At 12:37 am (after 45 minutes of pushing and about 6 total hours of labor) we had our new little baby! Dr. Savage laid him on my chest and my first words were, “Oh, Robby, look!”
He had stayed by my side but we could both see everything thanks to the mirror that had been brought in. It was so amazing to see this little person that I had carried inside of me for so long! Here he was… our little boy!
We were able to wait until the cord stopped pulsating and then Robby cut it – even though he didn’t think he wanted to originally. Before the cord was even cut the nursery nurse, Carol, came and tried to pick the baby up – Dr. Savage informed her he was still “attached.”
He had a strong healthy cry and they let me hold him on my chest for several minutes before taking him to be weighed and measured – he was 8 lbs 2 ounces and 20 inches long.
When they asked what the name would be Robby announced, “Robert Ernest Parsons, IV.”
Right after the birth I felt so full of energy and excitement! I did it! I birthed my baby! And without any drugs whatsoever! This goal of mine had taken a lot of preparation on my part but really having my doula there made the biggest difference of all I believe. I feel so confident about my body and my strength as a woman. Having a child is an amazing experience… I replay that night so many times in my mind… It always makes me smile…
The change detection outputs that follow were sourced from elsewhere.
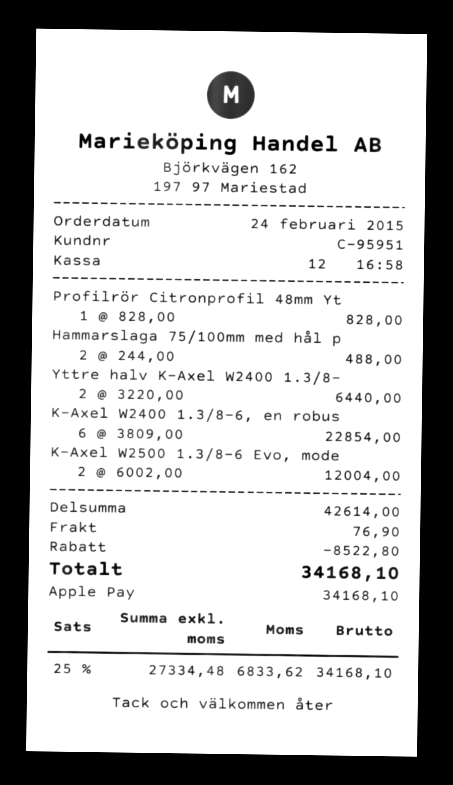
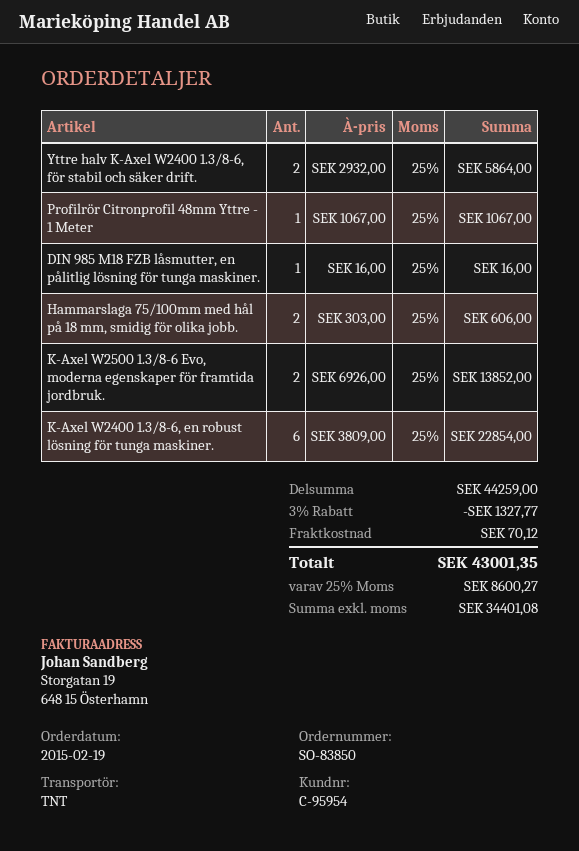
order date: 2015-02-24 -> 2015-02-19
customer number: C-95951 -> C-95954
Profilrör Citronprofil 48mm Yt: 1 x 828.00 = 828.00 -> 1 x 1067.00 = 1067.00
Hammarslaga 75/100mm med hål p: 2 x 244.00 = 488.00 -> 2 x 303.00 = 606.00
Yttre halv K-Axel W2400 1.3/8-: 2 x 3220.00 = 6440.00 -> 2 x 2932.00 = 5864.00
K-Axel W2500 1.3/8-6 Evo, mode: 2 x 6002.00 = 12004.00 -> 2 x 6926.00 = 13852.00
DIN 985 M18 FZB låsmutter, en pålitlig lösning för tunga maskiner.: none -> 1 x 16.00 = 16.00
subtotal: 42614.00 -> 44259.00
discount: 8522.80 -> 1327.77
shipping: 76.90 -> 70.12
net: 27334.48 -> 34401.08
tax: 25% = 6833.62 -> 25% = 8600.27
total: 34168.10 -> 43001.35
Angie spent the next few hours with us, making sure his first feeding went well and that we got transferred to our recovery room ok. She took down some of our thoughts of how the whole birth went:
Robby mostly commented on how quickly it all happened… especially once he started coming out. There wasn’t as much walking around as he thought there would be. He thought I had good focus while I coped with each contraction.
Vanessa thought the bath tub was an important part – especially when I changed positions and she could tell things were getting more intense. She was impressed with how controlled and relaxed I remained.
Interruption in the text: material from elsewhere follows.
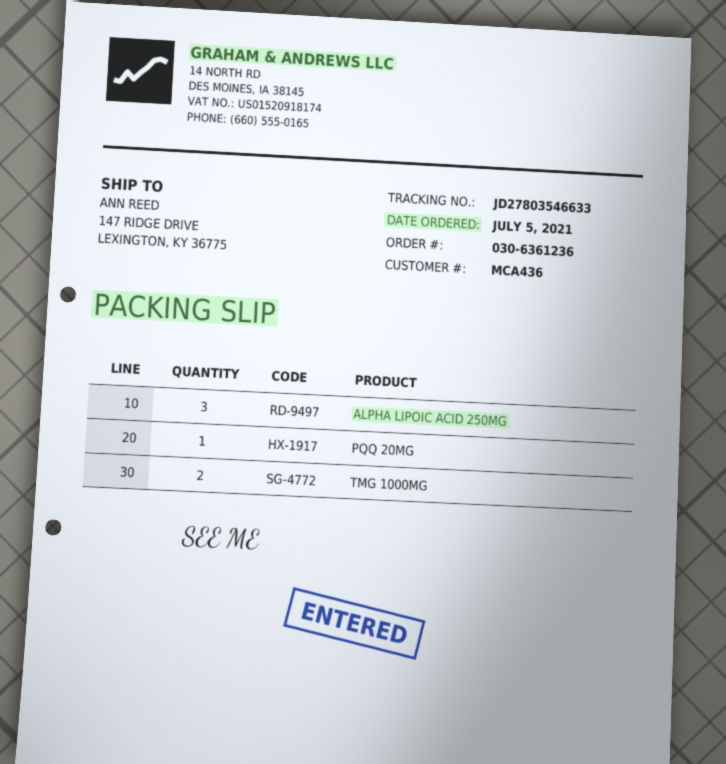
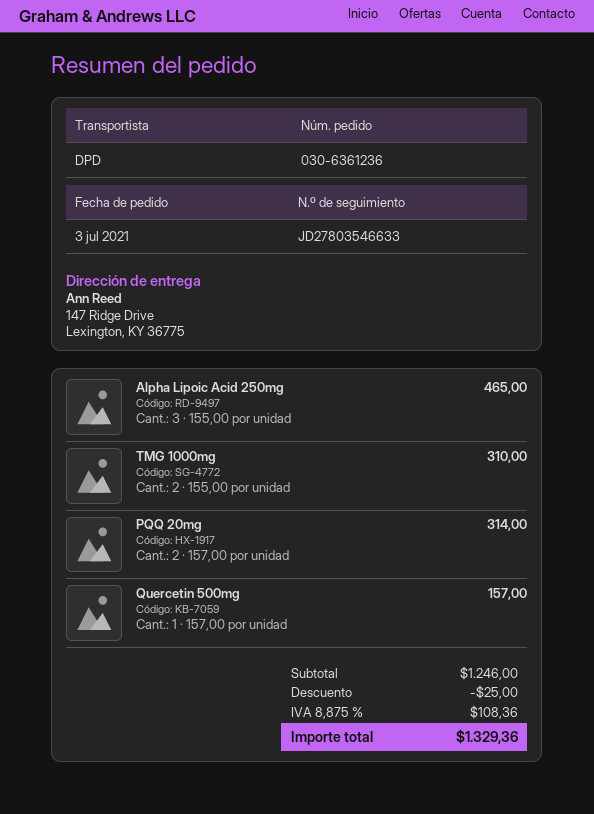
order date: 2021-07-05 -> 2021-07-03
PQQ 20MG: 1 -> 2
Quercetin 500mg: none -> 1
I said I would most remember the importance of having Angie there – she knew what to say and do. Robby and Vanessa were extremely helpful as well but none of us had anything like the experience Angie did. I also said I felt like it was the hardest thing I’d ever done and it was more painful than I thought (compared to a Hypnobabies NO PAIN birth story – not to a normal birth story). I commented on how I had a really great support team.
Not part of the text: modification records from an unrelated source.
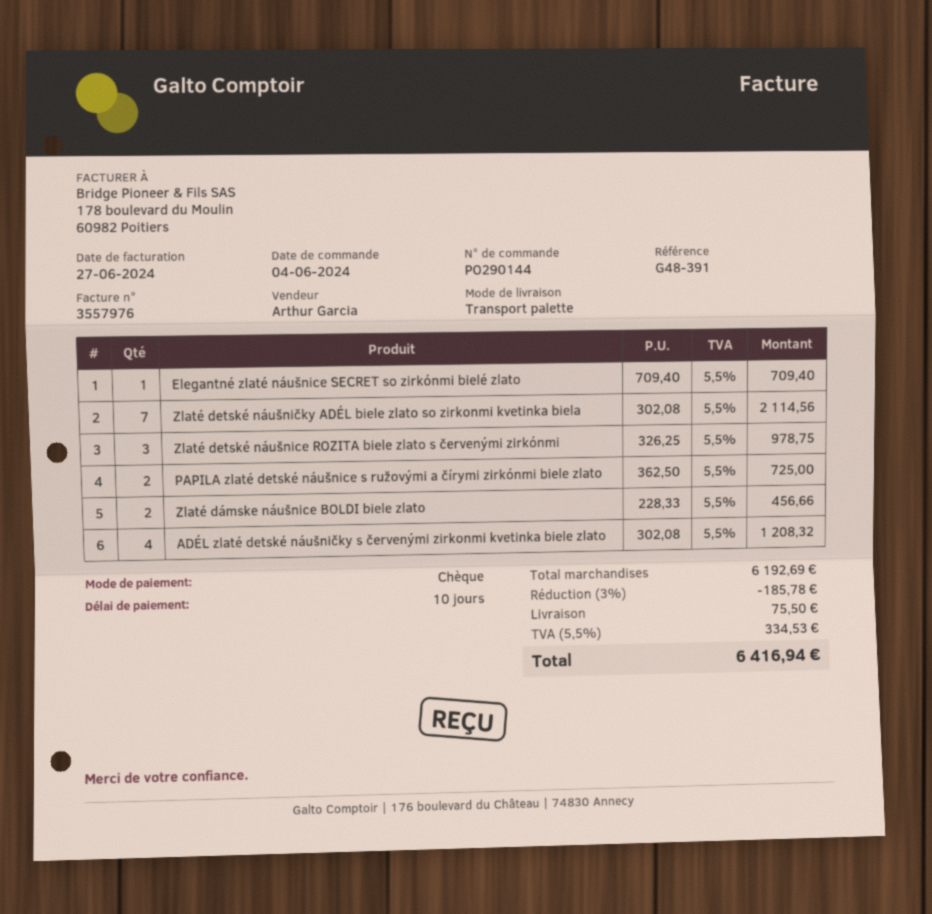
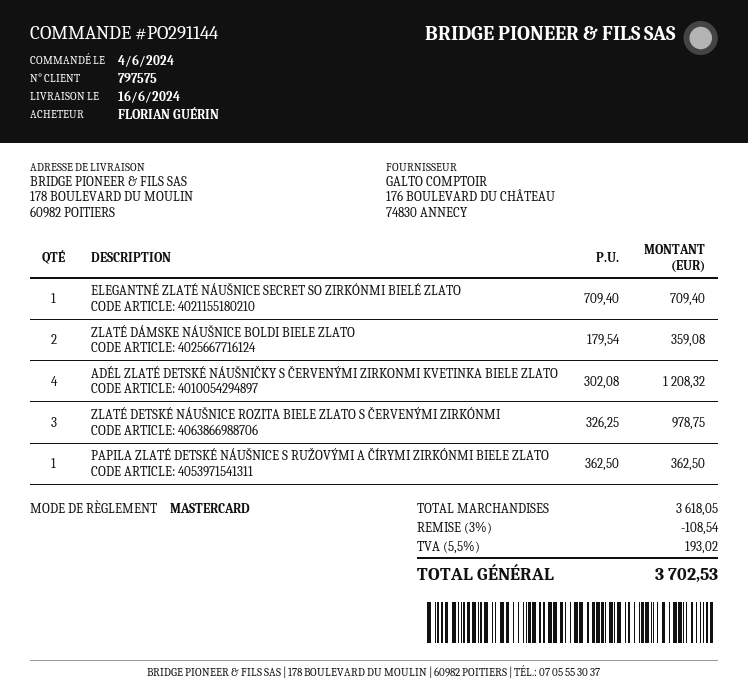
order number: PO290144 -> PO291144
payment method: cheque -> Mastercard
Zlaté detské náušničky ADÉL biele zlato so zirkonmi kvetinka biela: 7 x 302.08 = 2114.56 -> none
PAPILA zlaté detské náušnice s ružovými a čírymi zirkónmi biele zlato: 2 x 362.50 = 725.00 -> 1 x 362.50 = 362.50
Zlaté dámske náušnice BOLDI biele zlato: 2 x 228.33 = 456.66 -> 2 x 179.54 = 359.08
subtotal: 6192.69 -> 3618.05
discount: 3% = 185.78 -> 3% = 108.54
shipping: 75.50 -> none
tax: 5.5% = 334.53 -> 5.5% = 193.02
total: 6416.94 -> 3702.53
(left is me w/Dr. Savage, right is w/Angie)
I did end up with a small second degree tear that was a bit painful during healing. Worse than that though was that I managed to crack my tailbone and that took about three months to start to feel normal. I think that if I could have gotten up into a different position that would have been avoided. Towards the end everything went so much faster than I expected that we didn’t have a lot of time to move around. Not that I’m complaining about how fast it went… Overall I could not have asked for a better experience! I will definitely be using Hypnobabies again for my next birth and a doula – I just wish we could have our next baby right here in Provo so I could use Angie again and still have Dr. Savage too… but that is a different story! :D
4 comments:
I definitely want to look into that (hyponobabies/doula/something more than Andrew--not that he wasn't supportive, we just both were clueless) for my next baby. You did so well!
I wanted to go drug-free, too, but in the end we ended up getting a little. :)
I think even having a breathing class (lamaze or something) would have helped.
Next time :)
Es, that is just the neatest thing to read & its probably nice for you to be able to read about it and remember your experience.
As one who did natural childbirth totally unprepared I tip my hat to you, my friend, because it was HARD! Like swearing hard! lol!
Good job making a record! I can't wait to read it (I'm a little busy today, but seriously, I can't wait to read how it all happened)
I loved your story! Thanks for sharing.